Listed records below:

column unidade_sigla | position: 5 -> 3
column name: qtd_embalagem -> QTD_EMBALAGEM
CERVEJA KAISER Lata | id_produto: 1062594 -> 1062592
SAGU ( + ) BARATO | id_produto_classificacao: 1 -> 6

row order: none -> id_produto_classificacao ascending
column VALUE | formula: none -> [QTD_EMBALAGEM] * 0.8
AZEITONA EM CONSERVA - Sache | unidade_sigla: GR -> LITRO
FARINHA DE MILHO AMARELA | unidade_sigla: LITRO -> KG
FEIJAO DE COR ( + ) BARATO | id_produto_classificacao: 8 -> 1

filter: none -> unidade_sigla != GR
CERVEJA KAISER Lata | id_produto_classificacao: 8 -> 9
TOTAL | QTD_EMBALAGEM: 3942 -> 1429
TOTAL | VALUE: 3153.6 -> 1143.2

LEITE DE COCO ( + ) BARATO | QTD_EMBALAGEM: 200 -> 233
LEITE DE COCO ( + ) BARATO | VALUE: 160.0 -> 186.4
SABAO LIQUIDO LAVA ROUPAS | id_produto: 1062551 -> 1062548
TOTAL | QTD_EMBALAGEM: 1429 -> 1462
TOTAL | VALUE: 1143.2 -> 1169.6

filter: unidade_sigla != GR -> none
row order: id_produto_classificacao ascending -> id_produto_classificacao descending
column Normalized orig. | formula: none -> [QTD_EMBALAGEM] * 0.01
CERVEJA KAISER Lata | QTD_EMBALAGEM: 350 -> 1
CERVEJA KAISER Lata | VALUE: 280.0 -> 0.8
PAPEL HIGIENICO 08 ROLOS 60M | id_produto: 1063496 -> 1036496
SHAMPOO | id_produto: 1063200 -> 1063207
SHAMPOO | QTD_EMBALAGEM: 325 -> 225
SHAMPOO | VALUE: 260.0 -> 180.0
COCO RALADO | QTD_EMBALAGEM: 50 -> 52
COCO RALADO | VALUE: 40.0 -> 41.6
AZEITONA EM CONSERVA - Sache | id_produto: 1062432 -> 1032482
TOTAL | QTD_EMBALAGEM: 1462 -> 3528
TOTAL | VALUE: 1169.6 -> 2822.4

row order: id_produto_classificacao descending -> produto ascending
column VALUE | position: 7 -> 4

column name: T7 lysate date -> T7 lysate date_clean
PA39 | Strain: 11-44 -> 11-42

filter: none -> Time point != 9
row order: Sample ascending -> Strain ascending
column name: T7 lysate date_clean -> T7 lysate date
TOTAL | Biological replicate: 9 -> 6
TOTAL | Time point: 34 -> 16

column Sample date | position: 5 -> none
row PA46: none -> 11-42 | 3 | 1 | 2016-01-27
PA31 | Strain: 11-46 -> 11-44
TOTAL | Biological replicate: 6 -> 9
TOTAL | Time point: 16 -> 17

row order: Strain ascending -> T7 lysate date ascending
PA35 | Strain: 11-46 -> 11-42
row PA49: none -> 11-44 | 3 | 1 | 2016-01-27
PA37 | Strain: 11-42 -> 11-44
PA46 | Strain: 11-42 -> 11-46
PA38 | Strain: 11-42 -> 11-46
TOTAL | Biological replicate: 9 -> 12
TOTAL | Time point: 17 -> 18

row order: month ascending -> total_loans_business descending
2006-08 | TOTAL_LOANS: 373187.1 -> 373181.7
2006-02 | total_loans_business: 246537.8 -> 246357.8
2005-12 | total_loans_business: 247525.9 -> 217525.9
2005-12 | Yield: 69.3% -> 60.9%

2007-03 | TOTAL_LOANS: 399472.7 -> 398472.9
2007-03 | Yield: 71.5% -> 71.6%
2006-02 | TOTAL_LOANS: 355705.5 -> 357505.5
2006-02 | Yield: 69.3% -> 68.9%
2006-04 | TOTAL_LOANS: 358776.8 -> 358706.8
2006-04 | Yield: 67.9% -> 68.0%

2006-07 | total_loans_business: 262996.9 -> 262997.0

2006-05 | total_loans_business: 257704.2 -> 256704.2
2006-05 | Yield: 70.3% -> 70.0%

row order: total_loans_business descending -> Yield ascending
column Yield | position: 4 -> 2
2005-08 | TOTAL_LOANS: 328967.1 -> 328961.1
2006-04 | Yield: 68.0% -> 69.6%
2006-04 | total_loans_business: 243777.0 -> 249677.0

End of Listed records.

#### Problem:
All of the entries must be given again, word for word.

#### Problem solution:
column unidade_sigla | position: 5 -> 3
column name: qtd_embalagem -> QTD_EMBALAGEM
CERVEJA KAISER Lata | id_produto: 1062594 -> 1062592
SAGU ( + ) BARATO | id_produto_classificacao: 1 -> 6

row order: none -> id_produto_classificacao ascending
column VALUE | formula: none -> [QTD_EMBALAGEM] * 0.8
AZEITONA EM CONSERVA - Sache | unidade_sigla: GR -> LITRO
FARINHA DE MILHO AMARELA | unidade_sigla: LITRO -> KG
FEIJAO DE COR ( + ) BARATO | id_produto_classificacao: 8 -> 1

filter: none -> unidade_sigla != GR
CERVEJA KAISER Lata | id_produto_classificacao: 8 -> 9
TOTAL | QTD_EMBALAGEM: 3942 -> 1429
TOTAL | VALUE: 3153.6 -> 1143.2

LEITE DE COCO ( + ) BARATO | QTD_EMBALAGEM: 200 -> 233
LEITE DE COCO ( + ) BARATO | VALUE: 160.0 -> 186.4
SABAO LIQUIDO LAVA ROUPAS | id_produto: 1062551 -> 1062548
TOTAL | QTD_EMBALAGEM: 1429 -> 1462
TOTAL | VALUE: 1143.2 -> 1169.6

filter: unidade_sigla != GR -> none
row order: id_produto_classificacao ascending -> id_produto_classificacao descending
column Normalized orig. | formula: none -> [QTD_EMBALAGEM] * 0.01
CERVEJA KAISER Lata | QTD_EMBALAGEM: 350 -> 1
CERVEJA KAISER Lata | VALUE: 280.0 -> 0.8
PAPEL HIGIENICO 08 ROLOS 60M | id_produto: 1063496 -> 1036496
SHAMPOO | id_produto: 1063200 -> 1063207
SHAMPOO | QTD_EMBALAGEM: 325 -> 225
SHAMPOO | VALUE: 260.0 -> 180.0
COCO RALADO | QTD_EMBALAGEM: 50 -> 52
COCO RALADO | VALUE: 40.0 -> 41.6
AZEITONA EM CONSERVA - Sache | id_produto: 1062432 -> 1032482
TOTAL | QTD_EMBALAGEM: 1462 -> 3528
TOTAL | VALUE: 1169.6 -> 2822.4

row order: id_produto_classificacao descending -> produto ascending
column VALUE | position: 7 -> 4

column name: T7 lysate date -> T7 lysate date_clean
PA39 | Strain: 11-44 -> 11-42

filter: none -> Time point != 9
row order: Sample ascending -> Strain ascending
column name: T7 lysate date_clean -> T7 lysate date
TOTAL | Biological replicate: 9 -> 6
TOTAL | Time point: 34 -> 16

column Sample date | position: 5 -> none
row PA46: none -> 11-42 | 3 | 1 | 2016-01-27
PA31 | Strain: 11-46 -> 11-44
TOTAL | Biological replicate: 6 -> 9
TOTAL | Time point: 16 -> 17

row order: Strain ascending -> T7 lysate date ascending
PA35 | Strain: 11-46 -> 11-42
row PA49: none -> 11-44 | 3 | 1 | 2016-01-27
PA37 | Strain: 11-42 -> 11-44
PA46 | Strain: 11-42 -> 11-46
PA38 | Strain: 11-42 -> 11-46
TOTAL | Biological replicate: 9 -> 12
TOTAL | Time point: 17 -> 18

row order: month ascending -> total_loans_business descending
2006-08 | TOTAL_LOANS: 373187.1 -> 373181.7
2006-02 | total_loans_business: 246537.8 -> 246357.8
2005-12 | total_loans_business: 247525.9 -> 217525.9
2005-12 | Yield: 69.3% -> 60.9%

2007-03 | TOTAL_LOANS: 399472.7 -> 398472.9
2007-03 | Yield: 71.5% -> 71.6%
2006-02 | TOTAL_LOANS: 355705.5 -> 357505.5
2006-02 | Yield: 69.3% -> 68.9%
2006-04 | TOTAL_LOANS: 358776.8 -> 358706.8
2006-04 | Yield: 67.9% -> 68.0%

2006-07 | total_loans_business: 262996.9 -> 262997.0

2006-05 | total_loans_business: 257704.2 -> 256704.2
2006-05 | Yield: 70.3% -> 70.0%

row order: total_loans_business descending -> Yield ascending
column Yield | position: 4 -> 2
2005-08 | TOTAL_LOANS: 328967.1 -> 328961.1
2006-04 | Yield: 68.0% -> 69.6%
2006-04 | total_loans_business: 243777.0 -> 249677.0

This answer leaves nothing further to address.